Estado investiga um caso suspeito em Campo Grande e mantém protocolos permanentes de prevenção e resposta

Por: Redação 24h News MS
13/05/2026 às 13h13
SES reforça vigilância e Mato Grosso do Sul segue sem casos confirmados de hantavirose há 7 anos
Mato Grosso do Sul não registra casos confirmados de hantavirose desde 2019 e mantém monitoramento permanente da doença (Foto: divulgação / Governo do Estado)

A Secretaria de Estado de Saúde (SES) divulgou nota informativa reforçando as ações de vigilância, prevenção e assistência relacionadas à hantavirose em Mato Grosso do Sul.

O Estado não registra casos confirmados da doença desde 2019 e mantém protocolos permanentes de monitoramento epidemiológico e resposta rápida para possíveis ocorrências.

Atualmente, existe um caso suspeito em investigação em Campo Grande. Segundo a SES, o paciente inicialmente deu entrada com suspeita de leptospirose, porém o protocolo determina a realização de exames para outras doenças com sintomas semelhantes, entre elas a hantavirose.

A hantavirose é uma zoonose viral aguda transmitida principalmente pela inalação de partículas presentes na urina, fezes e saliva de roedores silvestres infectados.

Conforme a superintendente de Vigilância em Saúde da SES, Larissa Domingues Castilho de Arruda, Mato Grosso do Sul mantém estrutura permanente de preparação para doenças com potencial impacto à saúde pública.

“O Estado possui protocolos alinhados às diretrizes do Ministério da Saúde, com ações integradas de vigilância epidemiológica, monitoramento laboratorial, capacitação das equipes de saúde e educação em saúde”, afirmou.

A SES destacou ainda que a hantavirose integra o plano estadual de contingência para desastres provocados por chuvas intensas, sendo tratada como agravo prioritário pela vigilância estadual.

De acordo com o Ministério da Saúde, os maiores registros da doença no Brasil ocorrem principalmente nas regiões Centro-Oeste, Sul e Sudeste, sobretudo em áreas rurais e locais ligados à agricultura.

Entre os sintomas iniciais estão febre, dores musculares, dor abdominal, cansaço intenso, náuseas e vômitos.
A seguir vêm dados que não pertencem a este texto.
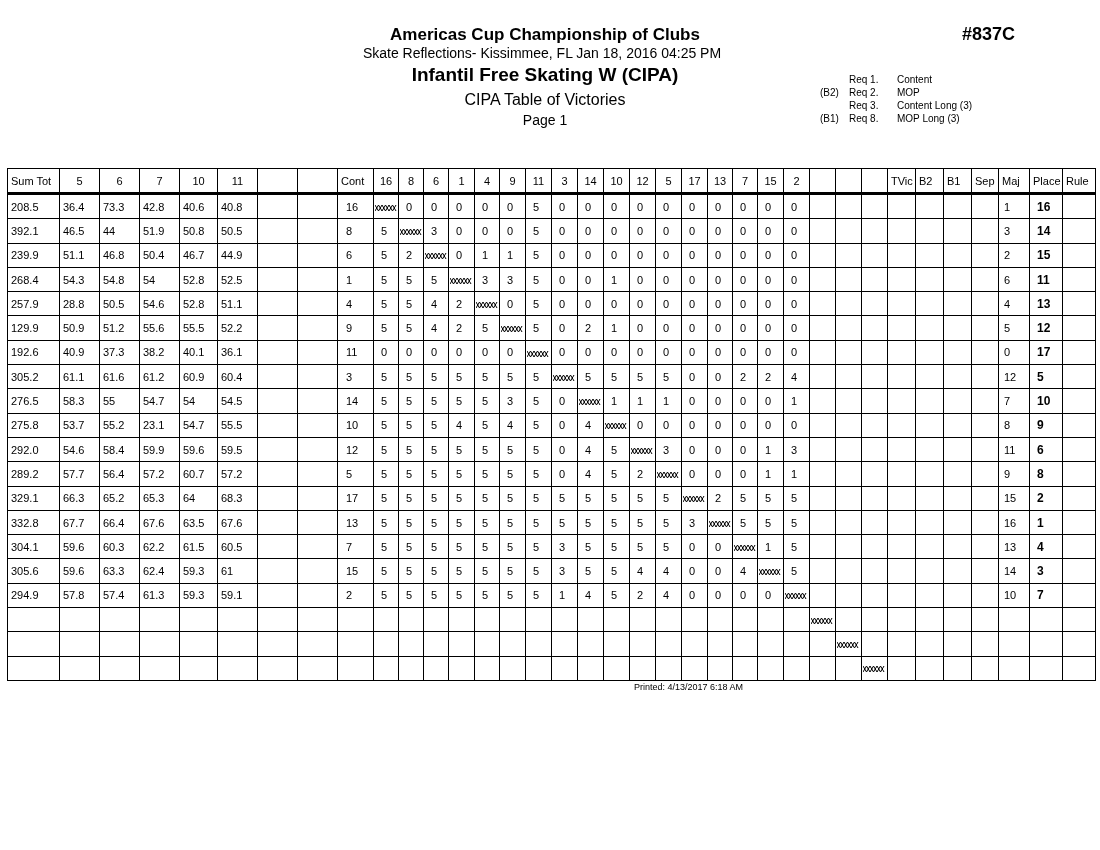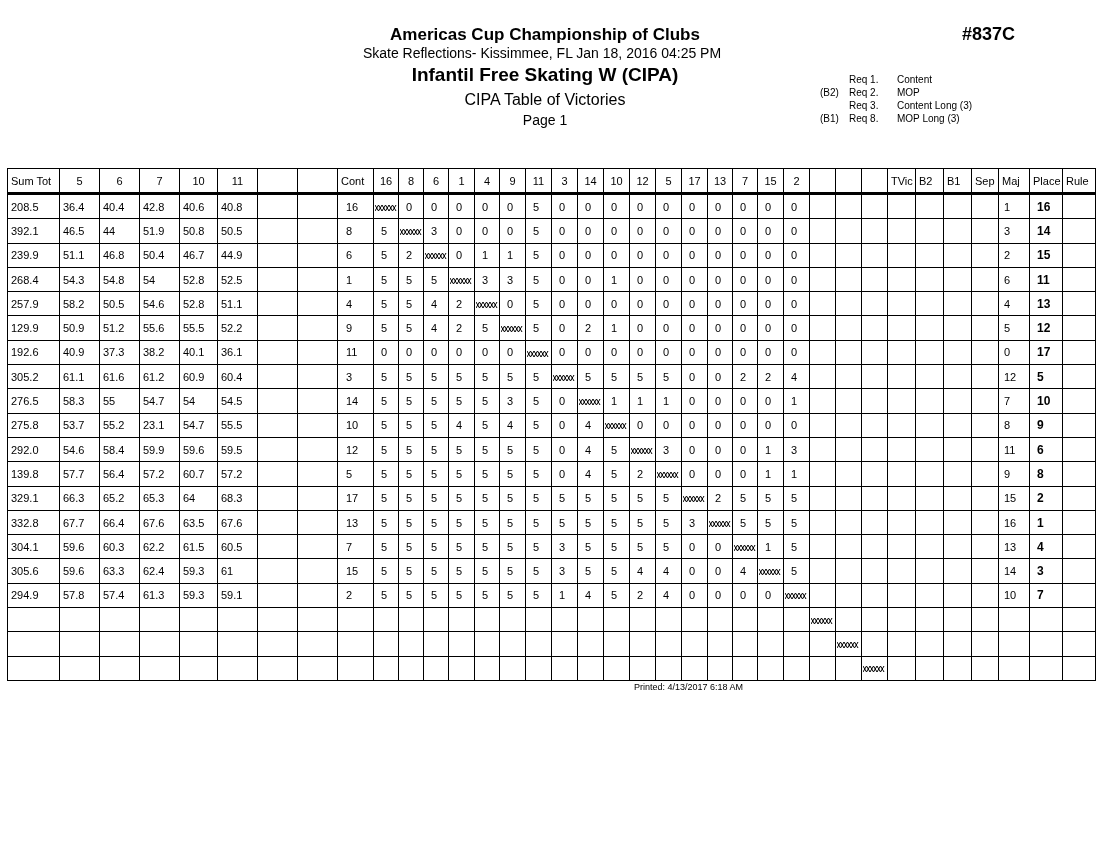--- a/index.html
+++ b/index.html
@@ -130,21 +130,21 @@
         <td>B2</td>
         <td>B1</td>
         <td>Sep</td>
         <td>Maj</td>
         <td>Place</td>
         <td>Rule</td>
       </tr>
       <tr>
         <td>208.5</td>
         <td>36.4</td>
-        <td>40.4</td>
+        <td>73.3</td>
         <td>42.8</td>
         <td>40.6</td>
         <td>40.8</td>
         <td></td>
         <td></td>
         <td style="padding-left: 8px;">16</td>
         <td class="c" style="padding-left: 1px; text-align: left;"><svg class="xxx" viewBox="0 0 22 8">
             <polyline points="0,1 3.5,7 7,1 10.5,7 14,1 17.5,7 21,1" fill="none" stroke="#000" stroke-width="1"></polyline>
             <polyline points="0,7 3.5,1 7,7 10.5,1 14,7 17.5,1 21,7" fill="none" stroke="#000" stroke-width="1"></polyline>
           </svg></td>
@@ -293,21 +293,21 @@
         <td></td>
         <td></td>
         <td></td>
         <td></td>
         <td style="padding-left: 5px;">6</td>
         <td class="bold" style="padding-left: 7px;">11</td>
         <td></td>
       </tr>
       <tr>
         <td>257.9</td>
-        <td>58.2</td>
+        <td>28.8</td>
         <td>50.5</td>
         <td>54.6</td>
         <td>52.8</td>
         <td>51.1</td>
         <td></td>
         <td></td>
         <td style="padding-left: 8px;">4</td>
         <td style="padding-left: 7px;">5</td>
         <td style="padding-left: 7px;">5</td>
         <td style="padding-left: 7px;">4</td>
@@ -579,21 +579,21 @@
         <td style="padding-left: 7px;"></td>
         <td></td>
         <td></td>
         <td></td>
         <td></td>
         <td style="padding-left: 5px;">11</td>
         <td class="bold" style="padding-left: 7px;">6</td>
         <td></td>
       </tr>
       <tr>
-        <td>139.8</td>
+        <td>289.2</td>
         <td>57.7</td>
         <td>56.4</td>
         <td>57.2</td>
         <td>60.7</td>
         <td>57.2</td>
         <td></td>
         <td></td>
         <td style="padding-left: 8px;">5</td>
         <td style="padding-left: 7px;">5</td>
         <td style="padding-left: 7px;">5</td>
Em casos graves, a doença pode evoluir rapidamente para comprometimento pulmonar e cardiovascular.

A SES orienta que a população evite acúmulo de lixo, restos de alimentos e entulhos, além de manter depósitos e residências vedados contra a entrada de roedores.

Também é recomendado evitar varrer locais fechados com sinais de infestação, priorizando limpeza com pano úmido e solução desinfetante para impedir a dispersão de partículas contaminadas no ar.

Em situações de risco ocupacional, o uso de equipamentos de proteção individual, como máscaras PFF3, luvas e óculos de proteção, também é indicado.